Start of Data

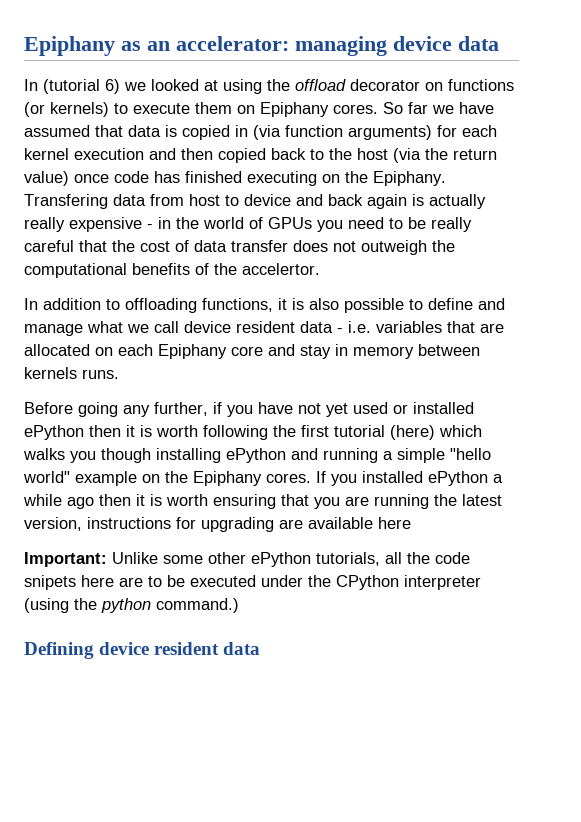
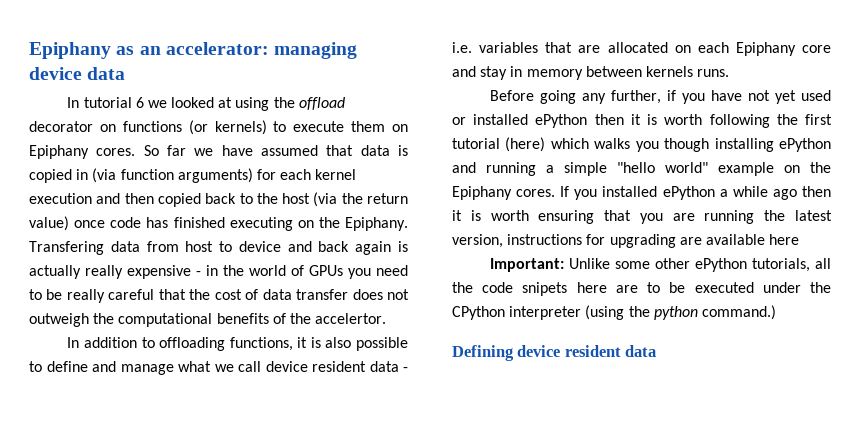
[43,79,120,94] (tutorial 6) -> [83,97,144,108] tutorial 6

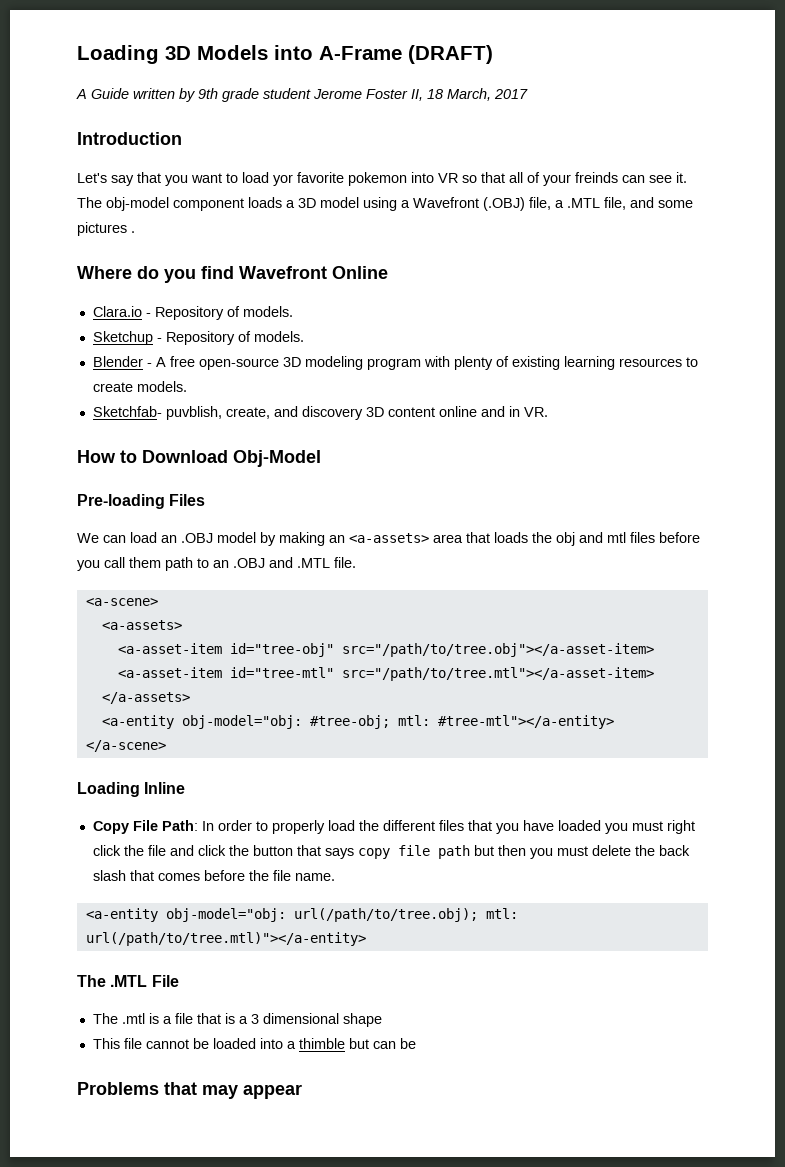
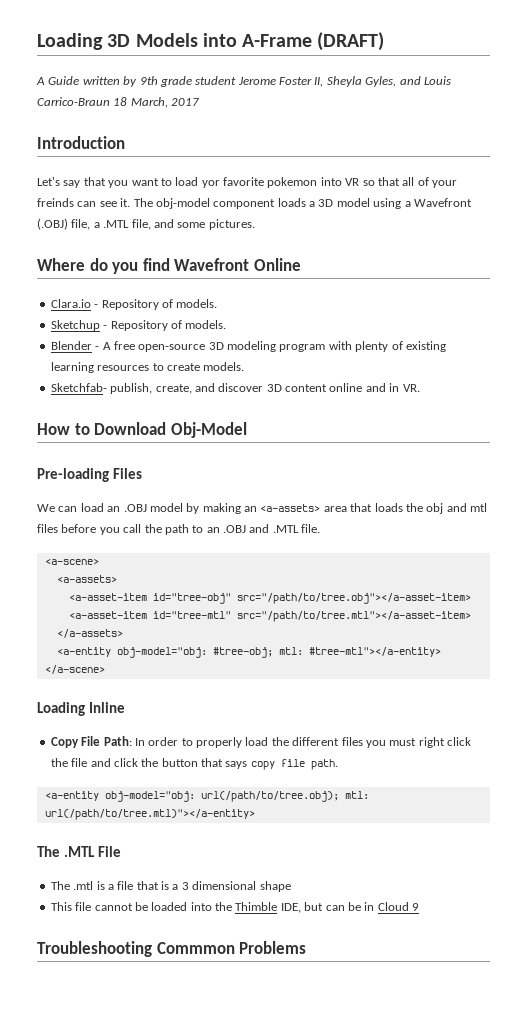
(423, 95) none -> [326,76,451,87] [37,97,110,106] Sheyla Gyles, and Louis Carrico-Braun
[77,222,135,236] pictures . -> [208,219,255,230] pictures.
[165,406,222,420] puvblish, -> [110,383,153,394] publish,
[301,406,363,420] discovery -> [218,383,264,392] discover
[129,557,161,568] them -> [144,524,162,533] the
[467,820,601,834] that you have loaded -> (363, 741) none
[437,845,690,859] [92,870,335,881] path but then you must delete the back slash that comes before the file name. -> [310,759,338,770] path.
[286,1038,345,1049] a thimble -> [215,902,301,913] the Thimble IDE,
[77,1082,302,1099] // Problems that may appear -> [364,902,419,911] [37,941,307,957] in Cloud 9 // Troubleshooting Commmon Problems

End of Data
Start of Data

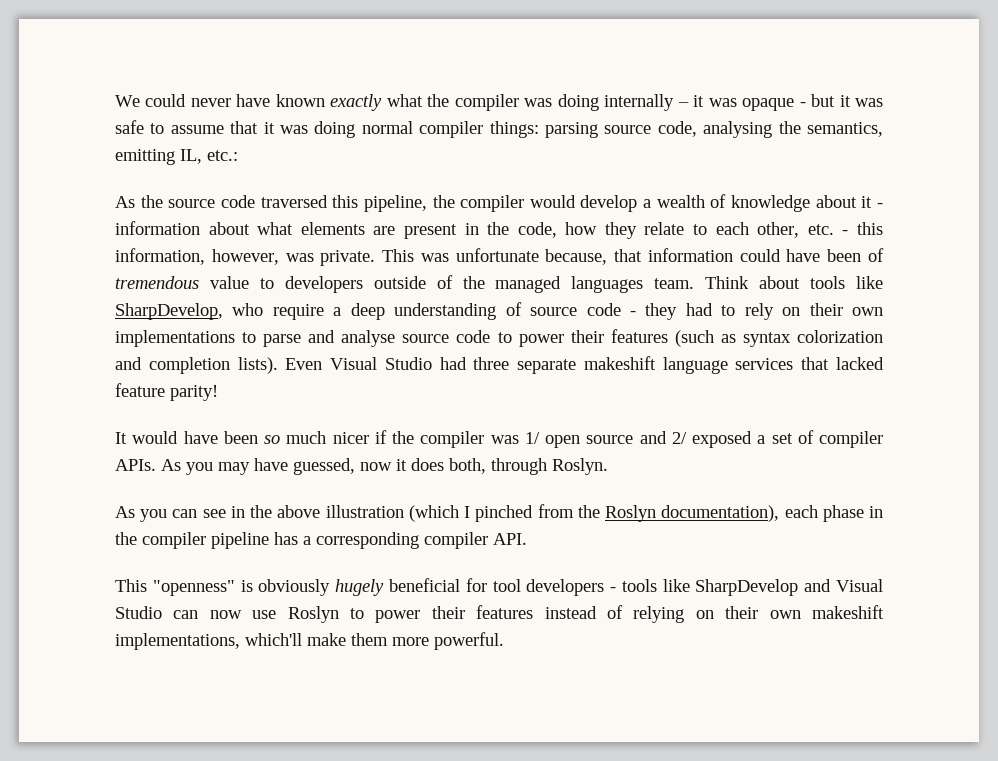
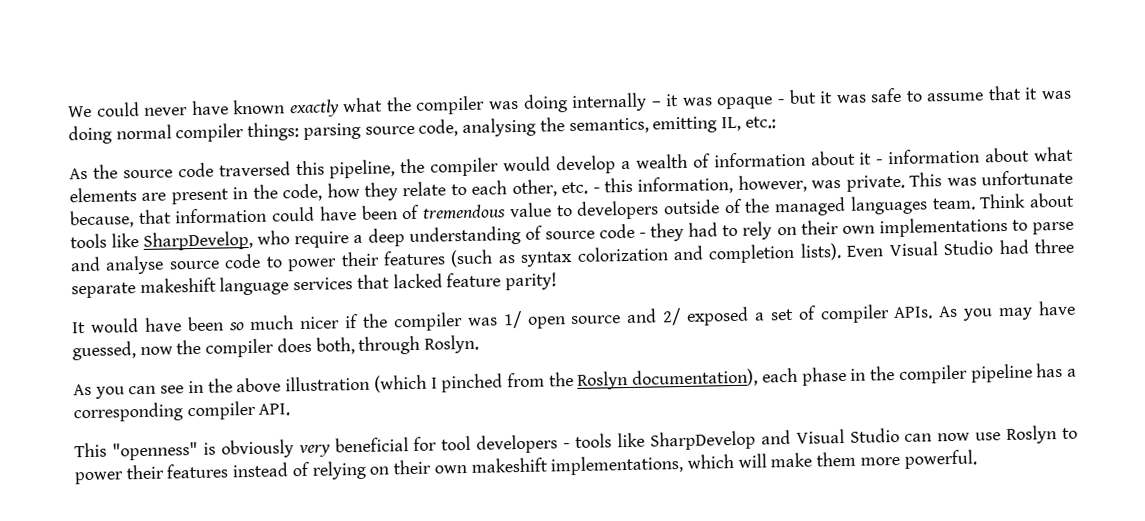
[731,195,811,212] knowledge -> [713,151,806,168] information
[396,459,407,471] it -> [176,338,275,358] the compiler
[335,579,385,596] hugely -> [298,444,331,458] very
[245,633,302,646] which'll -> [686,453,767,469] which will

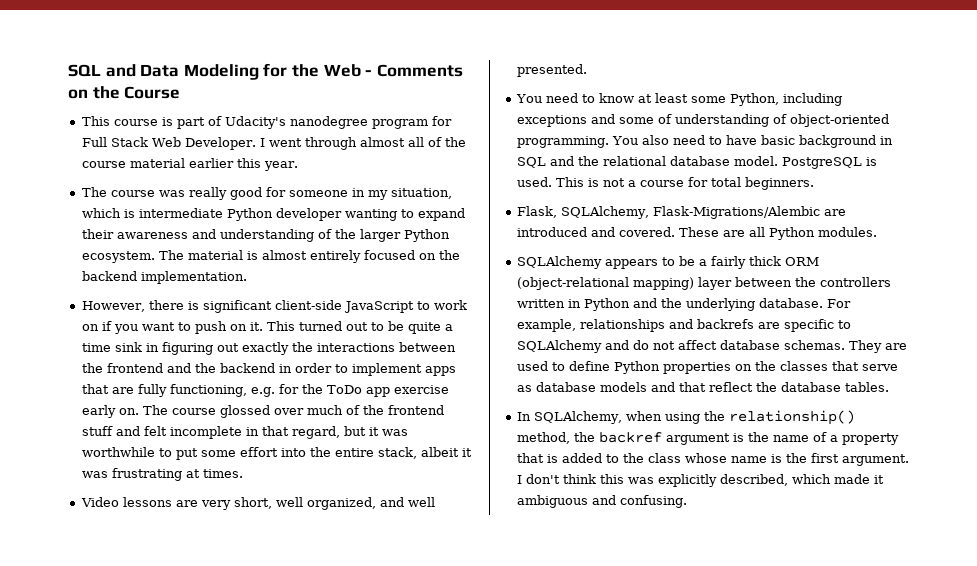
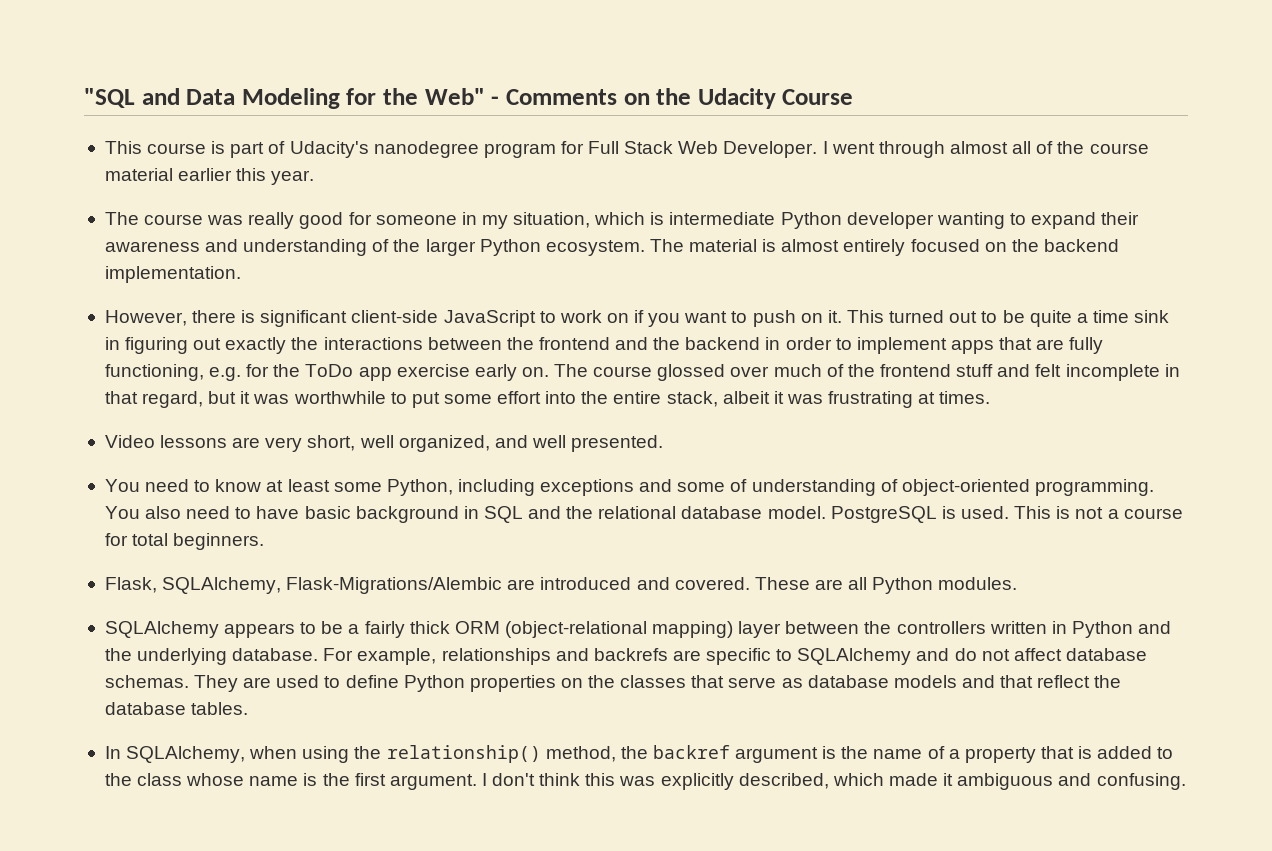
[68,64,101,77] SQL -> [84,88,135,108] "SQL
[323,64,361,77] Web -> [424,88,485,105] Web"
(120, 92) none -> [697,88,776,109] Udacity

End of Data
Start of Data

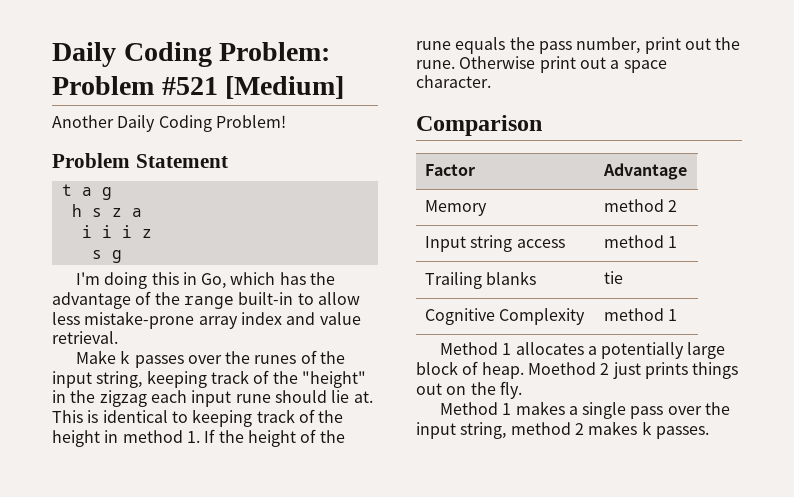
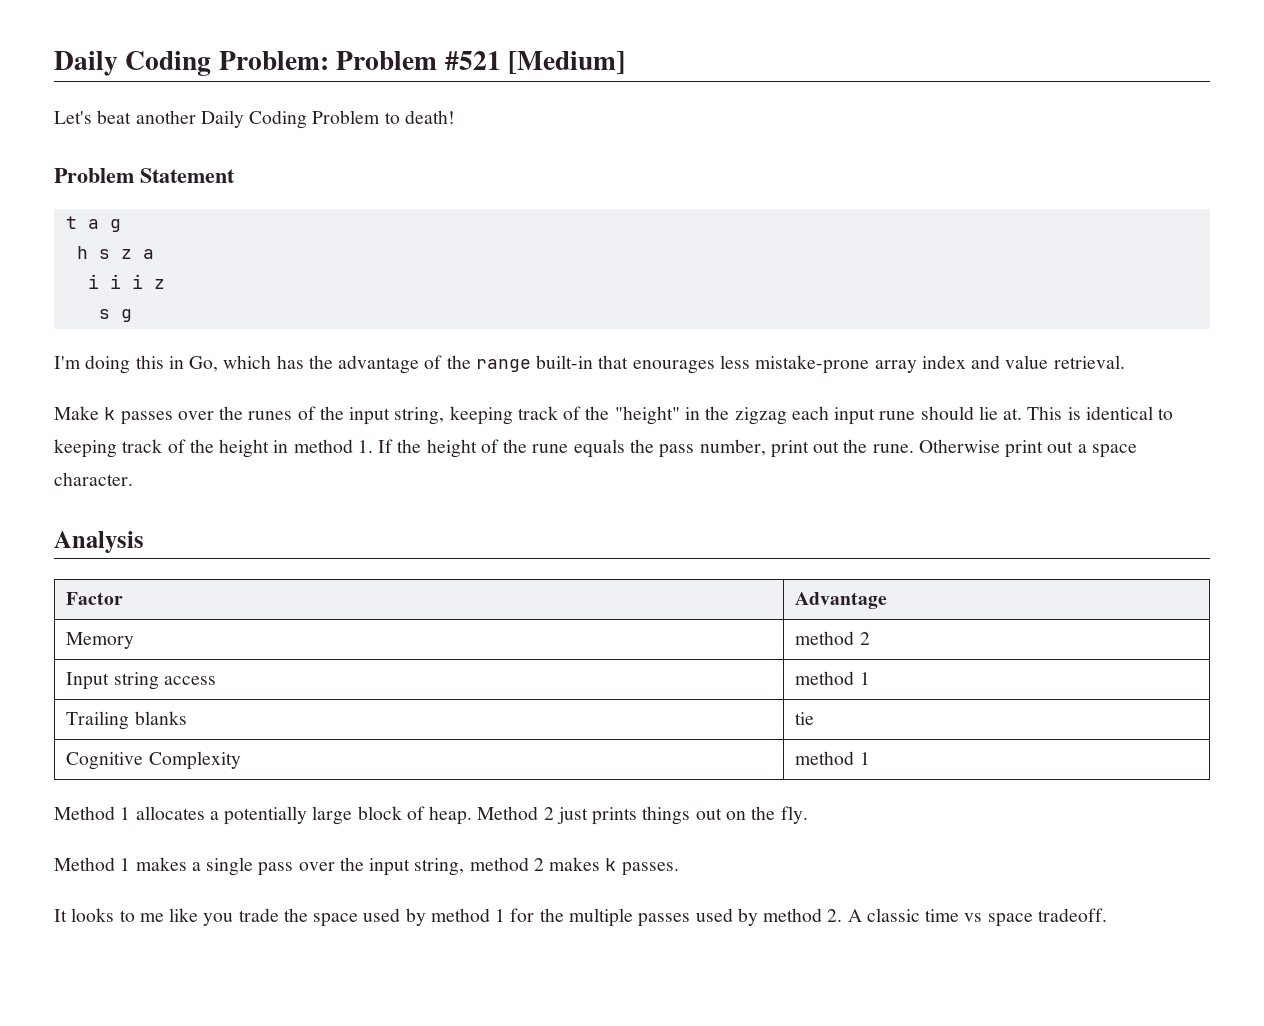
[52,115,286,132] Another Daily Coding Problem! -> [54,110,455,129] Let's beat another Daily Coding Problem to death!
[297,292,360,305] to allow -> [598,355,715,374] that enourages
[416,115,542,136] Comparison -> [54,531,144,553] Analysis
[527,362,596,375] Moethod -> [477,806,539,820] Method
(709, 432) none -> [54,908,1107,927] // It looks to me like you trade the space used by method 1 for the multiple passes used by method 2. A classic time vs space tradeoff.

End of Data

In the data above, start at the line that has "[165,406,222,420] puvblish, ->", stop after the line that has "[77,1082,302,1099] // Problems", and print every line in between exactly as it stands.

▸ Answer to this task
[165,406,222,420] puvblish, -> [110,383,153,394] publish,
[301,406,363,420] discovery -> [218,383,264,392] discover
[129,557,161,568] them -> [144,524,162,533] the
[467,820,601,834] that you have loaded -> (363, 741) none
[437,845,690,859] [92,870,335,881] path but then you must delete the back slash that comes before the file name. -> [310,759,338,770] path.
[286,1038,345,1049] a thimble -> [215,902,301,913] the Thimble IDE,
[77,1082,302,1099] // Problems that may appear -> [364,902,419,911] [37,941,307,957] in Cloud 9 // Troubleshooting Commmon Problems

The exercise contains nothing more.